_Exercise details_
Copy out the data word for word, without any of its pictures.

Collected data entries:
══════════════════════════════

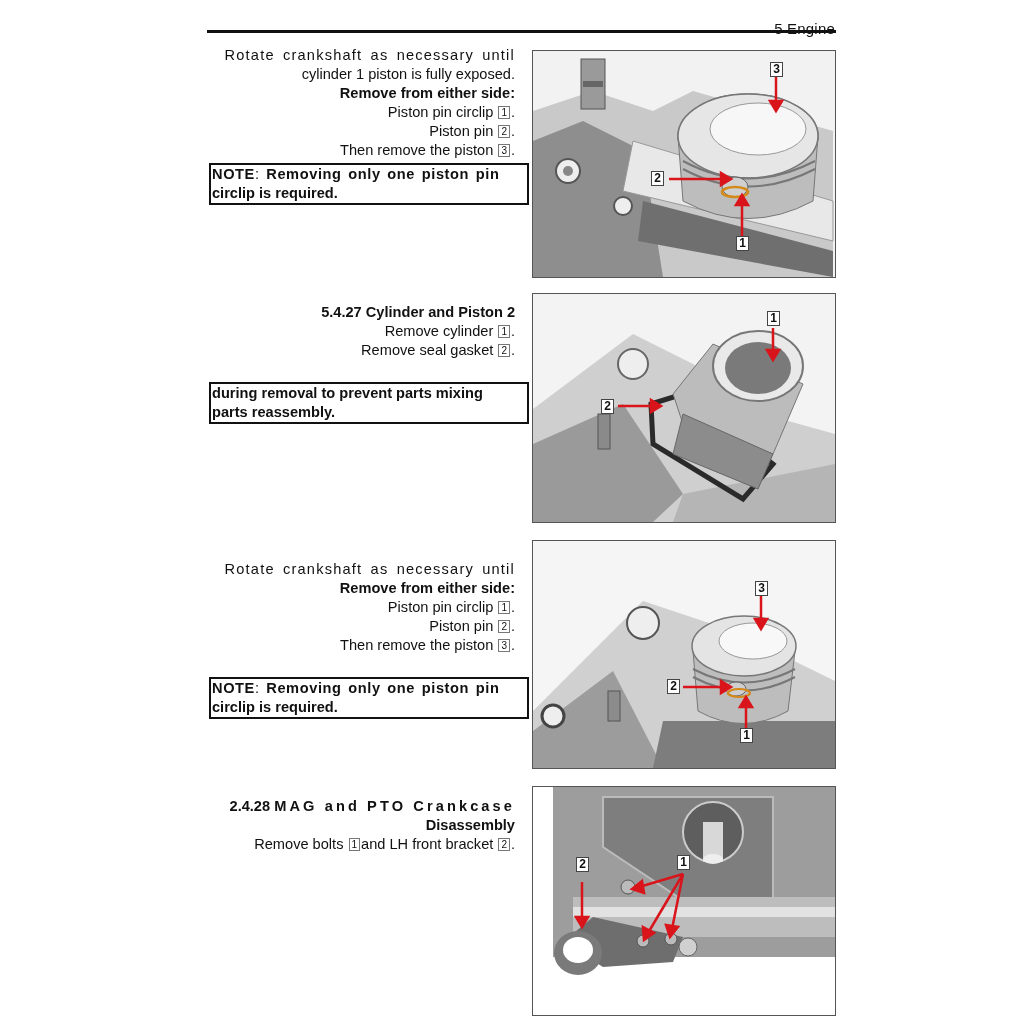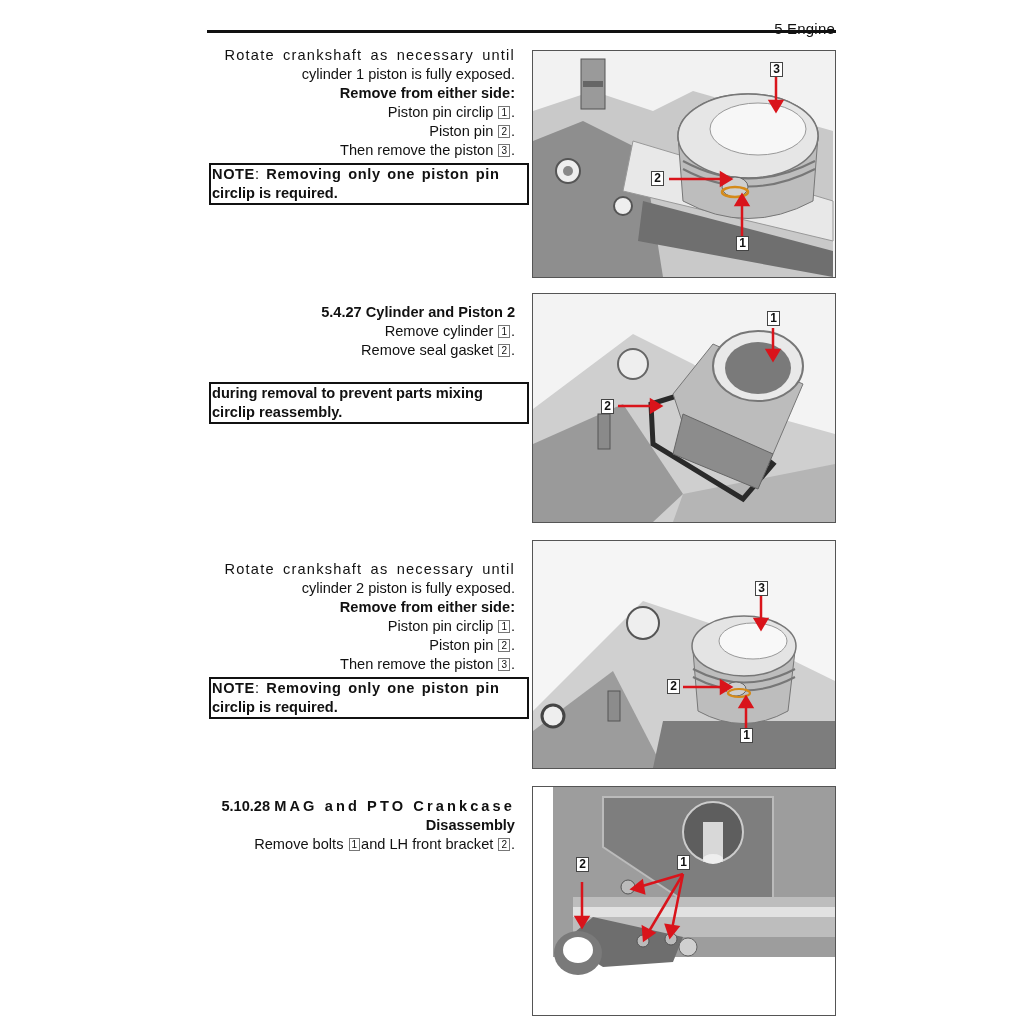--- a/index.html
+++ b/index.html
@@ -79,21 +79,21 @@
   <div class="callout" style="left:203px; top:185px;">1</div>
 </div>
 
 <div class="text-block" style="top:303px;">
   <div class="line heading">5.4.27 Cylinder and Piston 2</div>
   <div class="line"><span>Remove cylinder</span> <span class="ref">1</span><span>.</span></div>
   <div class="line"><span>Remove seal gasket</span> <span class="ref">2</span><span>.</span></div>
 </div>
 <div class="note-box" style="top:382px;">
   <div class="line">during removal to prevent parts mixing</div>
-  <div class="line">circlip reassembly.</div>
+  <div class="line">parts reassembly.</div>
 </div>
 
 <div class="figure" style="top:293px; height:228px;">
   <svg width="302" height="228" viewBox="0 0 302 228">
     <rect width="302" height="228" fill="#f3f3f3"></rect>
     <path d="M0 115 L100 40 L160 70 L230 120 L302 140 L302 228 L0 228 Z" fill="#cfcfcf"></path>
     <path d="M0 150 L90 110 L150 200 L120 228 L0 228 Z" fill="#9a9a9a"></path>
     <path d="M150 200 L302 170 L302 228 L140 228 Z" fill="#b5b5b5"></path>
     <circle cx="100" cy="70" r="15" fill="#eee" stroke="#666" stroke-width="2"></circle>
     <rect x="65" y="120" width="12" height="35" fill="#8a8a8a" stroke="#555"></rect>
@@ -110,21 +110,20 @@
       <line x1="85" y1="112" x2="120" y2="112"></line>
       <polygon points="118,106 118,118 128,112"></polygon>
     </g>
   </svg>
   <div class="callout" style="left:234px; top:17px;">1</div>
   <div class="callout" style="left:68px; top:105px;">2</div>
 </div>
 
 <div class="text-block" style="top:560px;">
   <div class="line justify">Rotate crankshaft as necessary until</div>
-  <div class="line">cylinder 2 piston is fully exposed.</div>
   <div class="line bold">Remove from either side:</div>
   <div class="line"><span>Piston pin circlip</span> <span class="ref">1</span><span>.</span></div>
   <div class="line"><span>Piston pin</span> <span class="ref">2</span><span>.</span></div>
   <div class="line"><span>Then remove the piston</span> <span class="ref">3</span><span>.</span></div>
 </div>
 <div class="note-box" style="top:677px;">
   <div class="line" style="letter-spacing:0.6px; word-spacing:2px;"><span>NOTE</span><span class="ncolon">:</span><span> Removing only one piston pin</span></div>
   <div class="line">circlip is required.</div>
 </div>
 
@@ -153,21 +152,21 @@
       <line x1="213" y1="190" x2="213" y2="164"></line>
       <polygon points="207,166 219,166 213,156"></polygon>
     </g>
   </svg>
   <div class="callout" style="left:222px; top:40px;">3</div>
   <div class="callout" style="left:134px; top:138px;">2</div>
   <div class="callout" style="left:207px; top:187px;">1</div>
 </div>
 
 <div class="text-block" style="top:797px;">
-  <div class="line heading"><span>5.10.28</span> <span class="heading-spaced">MAG and PTO Crankcase</span></div>
+  <div class="line heading"><span>2.4.28</span> <span class="heading-spaced">MAG and PTO Crankcase</span></div>
   <div class="line heading">Disassembly</div>
   <div class="line"><span>Remove bolts</span> <span class="ref">1</span><span>and LH front bracket</span> <span class="ref">2</span><span>.</span></div>
 </div>
 
 <div class="figure" style="top:786px; height:228px;">
   <svg width="302" height="228" viewBox="0 0 302 228">
     <rect width="302" height="228" fill="#ffffff"></rect>
     <path d="M20 0 L302 0 L302 170 L20 170 Z" fill="#9d9d9d"></path>
     <path d="M70 10 L240 10 L240 120 L160 120 L70 60 Z" fill="#7e7e7e" stroke="#bbb" stroke-width="2"></path>
     <circle cx="180" cy="45" r="30" fill="#5e5e5e" stroke="#ccc" stroke-width="2"></circle>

══════════════════════════════

_The answer_
--- a/index.html
+++ b/index.html
@@ -79,21 +79,21 @@
   <div class="callout" style="left:203px; top:185px;">1</div>
 </div>
 
 <div class="text-block" style="top:303px;">
   <div class="line heading">5.4.27 Cylinder and Piston 2</div>
   <div class="line"><span>Remove cylinder</span> <span class="ref">1</span><span>.</span></div>
   <div class="line"><span>Remove seal gasket</span> <span class="ref">2</span><span>.</span></div>
 </div>
 <div class="note-box" style="top:382px;">
   <div class="line">during removal to prevent parts mixing</div>
-  <div class="line">circlip reassembly.</div>
+  <div class="line">parts reassembly.</div>
 </div>
 
 <div class="figure" style="top:293px; height:228px;">
   <svg width="302" height="228" viewBox="0 0 302 228">
     <rect width="302" height="228" fill="#f3f3f3"></rect>
     <path d="M0 115 L100 40 L160 70 L230 120 L302 140 L302 228 L0 228 Z" fill="#cfcfcf"></path>
     <path d="M0 150 L90 110 L150 200 L120 228 L0 228 Z" fill="#9a9a9a"></path>
     <path d="M150 200 L302 170 L302 228 L140 228 Z" fill="#b5b5b5"></path>
     <circle cx="100" cy="70" r="15" fill="#eee" stroke="#666" stroke-width="2"></circle>
     <rect x="65" y="120" width="12" height="35" fill="#8a8a8a" stroke="#555"></rect>
@@ -110,21 +110,20 @@
       <line x1="85" y1="112" x2="120" y2="112"></line>
       <polygon points="118,106 118,118 128,112"></polygon>
     </g>
   </svg>
   <div class="callout" style="left:234px; top:17px;">1</div>
   <div class="callout" style="left:68px; top:105px;">2</div>
 </div>
 
 <div class="text-block" style="top:560px;">
   <div class="line justify">Rotate crankshaft as necessary until</div>
-  <div class="line">cylinder 2 piston is fully exposed.</div>
   <div class="line bold">Remove from either side:</div>
   <div class="line"><span>Piston pin circlip</span> <span class="ref">1</span><span>.</span></div>
   <div class="line"><span>Piston pin</span> <span class="ref">2</span><span>.</span></div>
   <div class="line"><span>Then remove the piston</span> <span class="ref">3</span><span>.</span></div>
 </div>
 <div class="note-box" style="top:677px;">
   <div class="line" style="letter-spacing:0.6px; word-spacing:2px;"><span>NOTE</span><span class="ncolon">:</span><span> Removing only one piston pin</span></div>
   <div class="line">circlip is required.</div>
 </div>
 
@@ -153,21 +152,21 @@
       <line x1="213" y1="190" x2="213" y2="164"></line>
       <polygon points="207,166 219,166 213,156"></polygon>
     </g>
   </svg>
   <div class="callout" style="left:222px; top:40px;">3</div>
   <div class="callout" style="left:134px; top:138px;">2</div>
   <div class="callout" style="left:207px; top:187px;">1</div>
 </div>
 
 <div class="text-block" style="top:797px;">
-  <div class="line heading"><span>5.10.28</span> <span class="heading-spaced">MAG and PTO Crankcase</span></div>
+  <div class="line heading"><span>2.4.28</span> <span class="heading-spaced">MAG and PTO Crankcase</span></div>
   <div class="line heading">Disassembly</div>
   <div class="line"><span>Remove bolts</span> <span class="ref">1</span><span>and LH front bracket</span> <span class="ref">2</span><span>.</span></div>
 </div>
 
 <div class="figure" style="top:786px; height:228px;">
   <svg width="302" height="228" viewBox="0 0 302 228">
     <rect width="302" height="228" fill="#ffffff"></rect>
     <path d="M20 0 L302 0 L302 170 L20 170 Z" fill="#9d9d9d"></path>
     <path d="M70 10 L240 10 L240 120 L160 120 L70 60 Z" fill="#7e7e7e" stroke="#bbb" stroke-width="2"></path>
     <circle cx="180" cy="45" r="30" fill="#5e5e5e" stroke="#ccc" stroke-width="2"></circle>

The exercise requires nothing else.